Financial collapse in the near future has left the United States with a huge unemployment rate, new diseases appearing and old scourges returning, more conservatives in Congress, and a rabble-rousing Washington, D.C., reporter slamming taxpayer spending on any research that doesn’t promise immediate, practical payoff. In the 2040s, researcher Ricardo Sztein is an aged, respected fixture at the Vision Science Center who is shaken after his wife’s cancer death. He embraces his other great love—science experimentation just for the sake of knowledge, not a dictated agenda or financial return. His curiosity about how jellyfish see with multiple eyes (“rhopalia”) of unexpected complexity sends him to the swamps of Puerto Rico, supported by like-minded colleagues and a loan of NASA computer tech. Clues uncovered in his field lab hint at new revelations about animal perception and evolutionary biology.
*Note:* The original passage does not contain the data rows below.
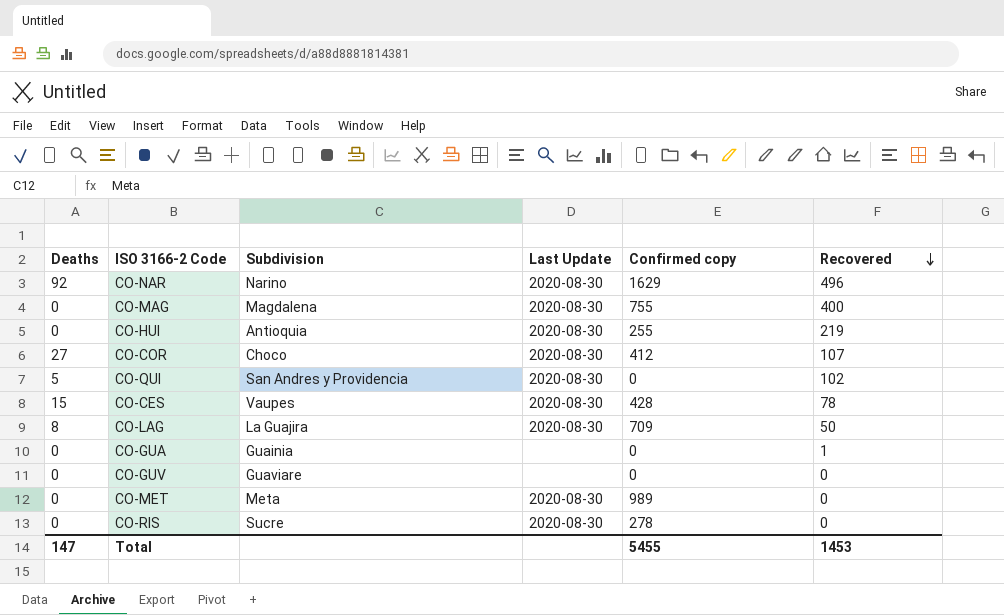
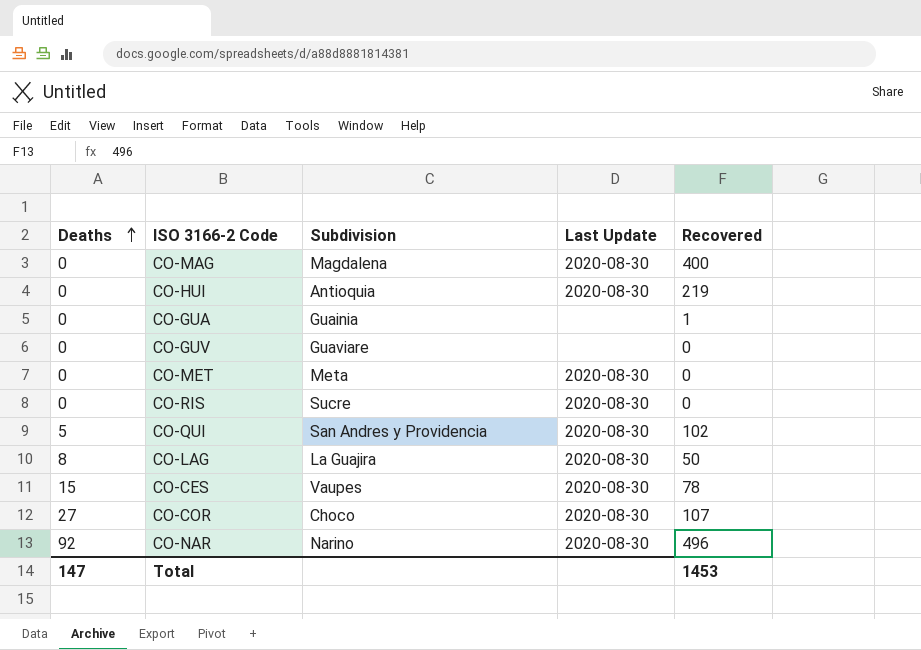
row order: Recovered descending -> Deaths ascending
column Confirmed copy | position: 5 -> none

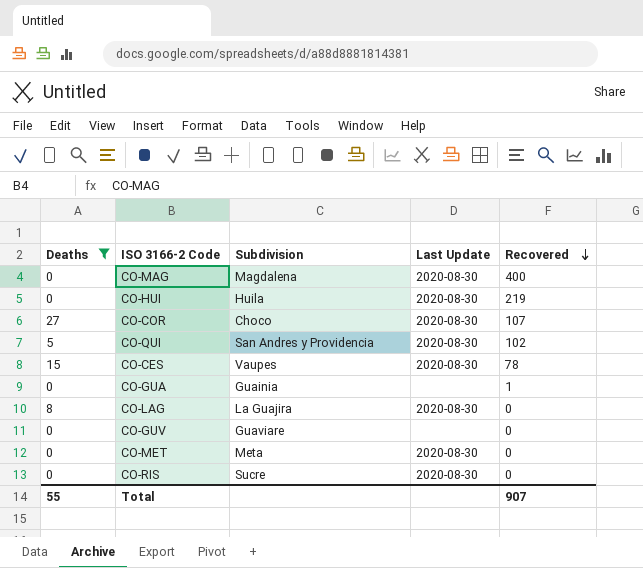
filter: none -> Deaths != 92
row order: Deaths ascending -> Recovered descending
CO-HUI | Subdivision: Antioquia -> Huila
CO-LAG | Recovered: 50 -> 0
Total | Deaths: 147 -> 55
Total | Recovered: 1453 -> 907

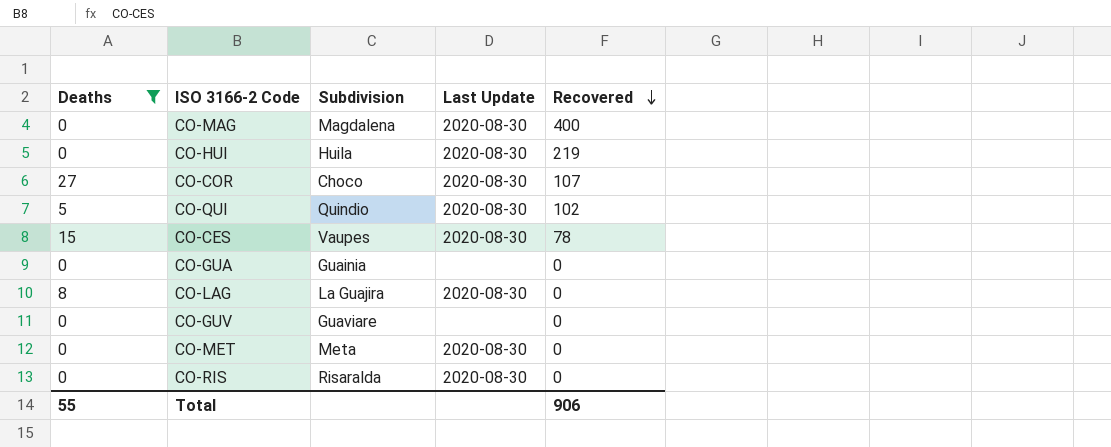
CO-QUI | Subdivision: San Andres y Providencia -> Quindio
CO-GUA | Recovered: 1 -> 0
CO-RIS | Subdivision: Sucre -> Risaralda
Total | Recovered: 907 -> 906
But when his rambles become publicly known, grandstanding politicians and media condemn him, cuing a public tribunal that’s reminiscent of that in the film Inherit the Wind. Piatigorsky is a scientist and essayist, so he knows of what he speaks regarding the cloistered realm of modern inquiry and exploration, which includes people jockeying for grants with ambition masked by professional etiquette. He also expresses scientists’ angst that average citizens appreciate nothing about basic research and could pull the plug on it at any moment. The future that the author evokes in this high-minded, speculative drama is thinly sketched, but what readers do glean about it is unpleasant, indeed. The jellyfish material, meanwhile, seems fanciful, but it’s firmly based in fact; the author includes photographic illustrations here that shore up the science. However, his book never aspires to Michael Crichton–like dimensions, so readers expecting a mind-blower like Carl Sagan’s 1985 blockbuster Contact should dial down their expectations. Still, it’s an intelligent, wistful rumination on the value of scientific pursuit, the joy of discovery, and the loneliness of a maverick thinker.
A sensitive drama about an aged scientist in an anti-intellectual era.